只是千算万算, 没算到路上此时恰有一辆马车驶过,毛毡铺成的顶一砸就穿, 红翡“咳咳”咳嗽着, 在一片狼藉中狼狈抬起头, 就见一名商人打扮的男人正在看着自己, 似乎并不因为这天降姑娘的奇事而惊讶。
“对不住。”红翡眼珠子四下一瞄, 觉得这马车不像值钱货,当然了,值钱她也不会赔,于是爬起来就想往下跳,免得被讹上,男人却道:“不知在下可否请姑娘喝杯茶?”
“当然不可,姑奶奶从不做陪酒的活。”红翡拍拍袖子上的灰,“想找乐子,你得去春风楼,喏,就在那边。”
男人道:“我姓商。”
“你姓赵钱孙李也……商?”红翡将迈出马车的一条腿收回来,回头看着他,警惕道,“这姓最近可不太平,你为什么要同我自报家门?”
男人道:“因为我想请姑娘帮忙抢个人。
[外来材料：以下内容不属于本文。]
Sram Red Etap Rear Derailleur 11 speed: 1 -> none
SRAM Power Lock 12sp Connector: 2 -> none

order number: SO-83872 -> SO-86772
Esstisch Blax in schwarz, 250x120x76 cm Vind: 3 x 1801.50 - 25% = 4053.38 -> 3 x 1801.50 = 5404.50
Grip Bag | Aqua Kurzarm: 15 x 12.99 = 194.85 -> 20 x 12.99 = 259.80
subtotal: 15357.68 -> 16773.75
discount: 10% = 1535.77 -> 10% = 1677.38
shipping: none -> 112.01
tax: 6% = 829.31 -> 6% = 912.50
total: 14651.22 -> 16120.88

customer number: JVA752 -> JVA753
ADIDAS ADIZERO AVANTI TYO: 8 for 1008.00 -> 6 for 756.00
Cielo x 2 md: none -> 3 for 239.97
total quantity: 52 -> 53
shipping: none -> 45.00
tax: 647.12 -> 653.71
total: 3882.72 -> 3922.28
”
“抢别人可以谈,不过我猜你想抢的,八成也是那第一美人。”红翡将胳膊抱在胸前,“我不想一次触三位仙主的霉头,敢打凤公子的主意,你怕是疯了,我才不干这事,多少钱也不干。”
“姑娘够聪明,就是胆子小了些,不如想想,一旦得手,你便能随我们一道回阴海都,那里的绝顶快活,是寻常人这辈子也体验不到的。”男人一笑,“三位仙主又如何,这么多年间,一样对阴海都束手无策,那是一片没有任何法理的自由世界,要多刺激,就有多刺激,姑娘难道不想去见识见识?”
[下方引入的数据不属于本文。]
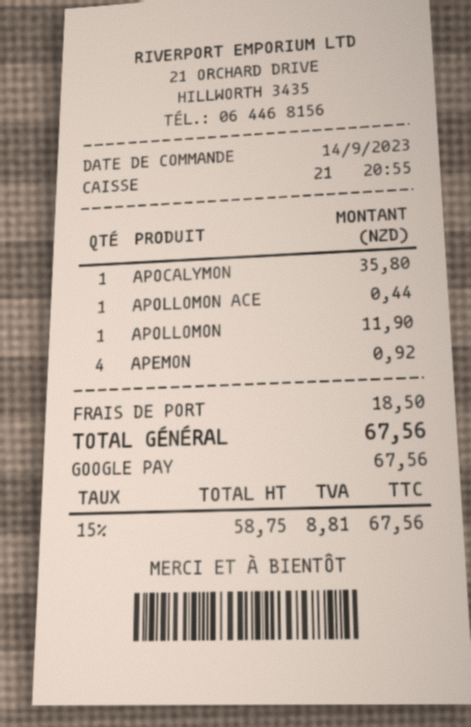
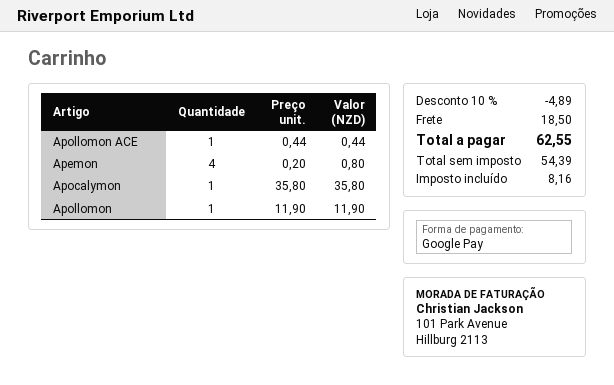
APEMON: 4 for 0.92 -> 4 for 0.80
discount: none -> 10% = 4.89
net: 58.75 -> 54.39
tax: 8.81 -> 8.16
total: 67.56 -> 62.55

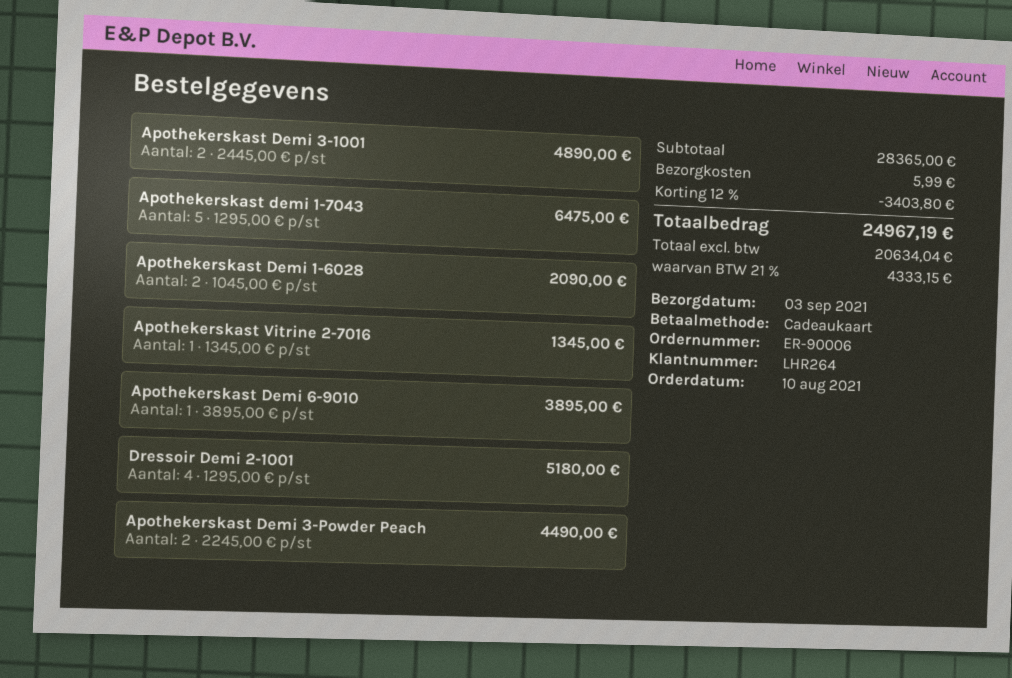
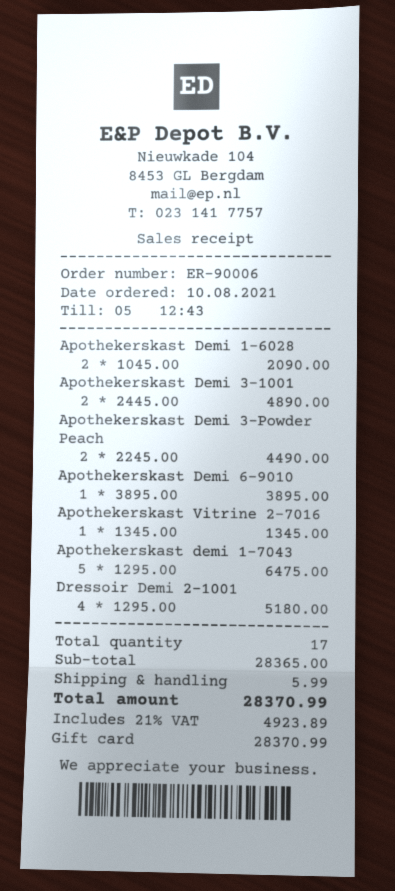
discount: 12% = 3403.80 -> none
tax: 21% = 4333.15 -> 21% = 4923.89
total: 24967.19 -> 28370.99

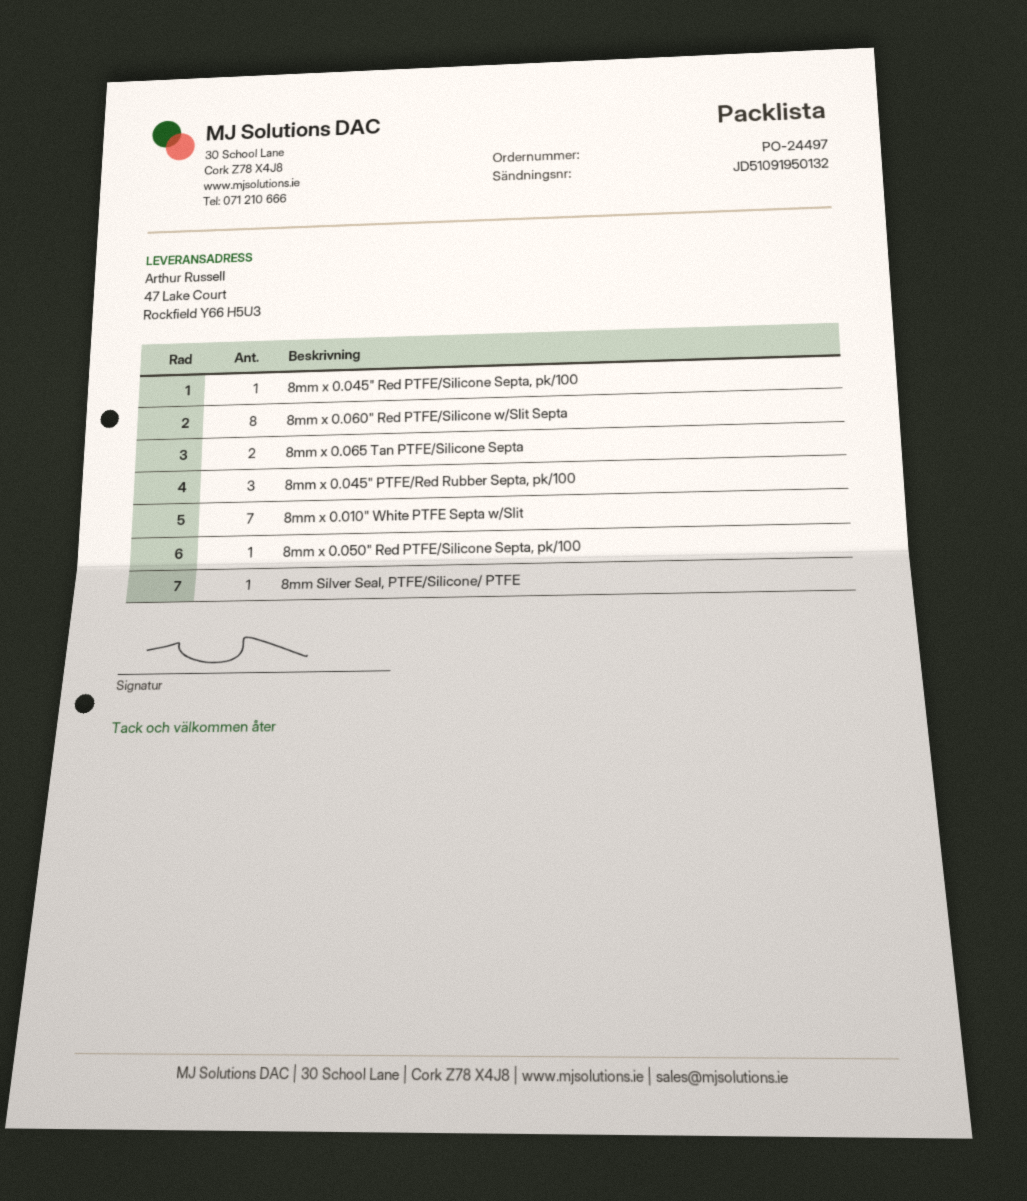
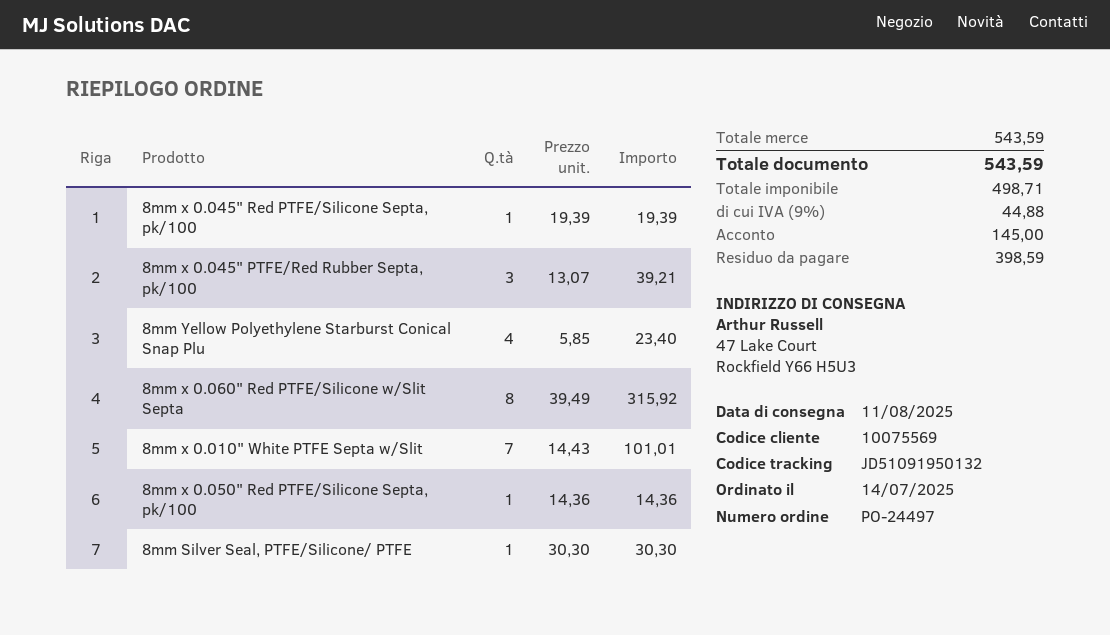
8mm x 0.065 Tan PTFE/Silicone Septa: 2 -> none
8mm Yellow Polyethylene Starburst Conical Snap Plu: none -> 4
“笑话,我要去阴海都,难道就只有与你联手一条路?这三千市里多的是引渡人。”
“引渡人只能保姑娘上岛,我却能保姑娘在岛上畅行无阻。”男人看着她,一字一句道,“因为想要凤怀月的,是阴海都的主人,我的主人,将来或许也会成为姑娘的主人。”
车夫马鞭一扬,车辆径直穿过充满血腥气的长街。
红翡并没有下车。
……
午间阳光照进卧房,凤怀月滚到床的里侧,睡得不愿意起,因为起了就要被关进暗室。司危将手伸进被子里,托住那又热又薄的一把腰,道:“再躲下去,天就要黑了,如此畏畏缩缩,可不是当年你的嚣张作风。”
“说了多少次,现在年纪大了,比不得年少轻狂那阵。”凤怀月拍开他的手,“再骂起老头,我会有心理压力。”
司危拉着他坐起来:“不必害怕,我会陪着你,先换衣服。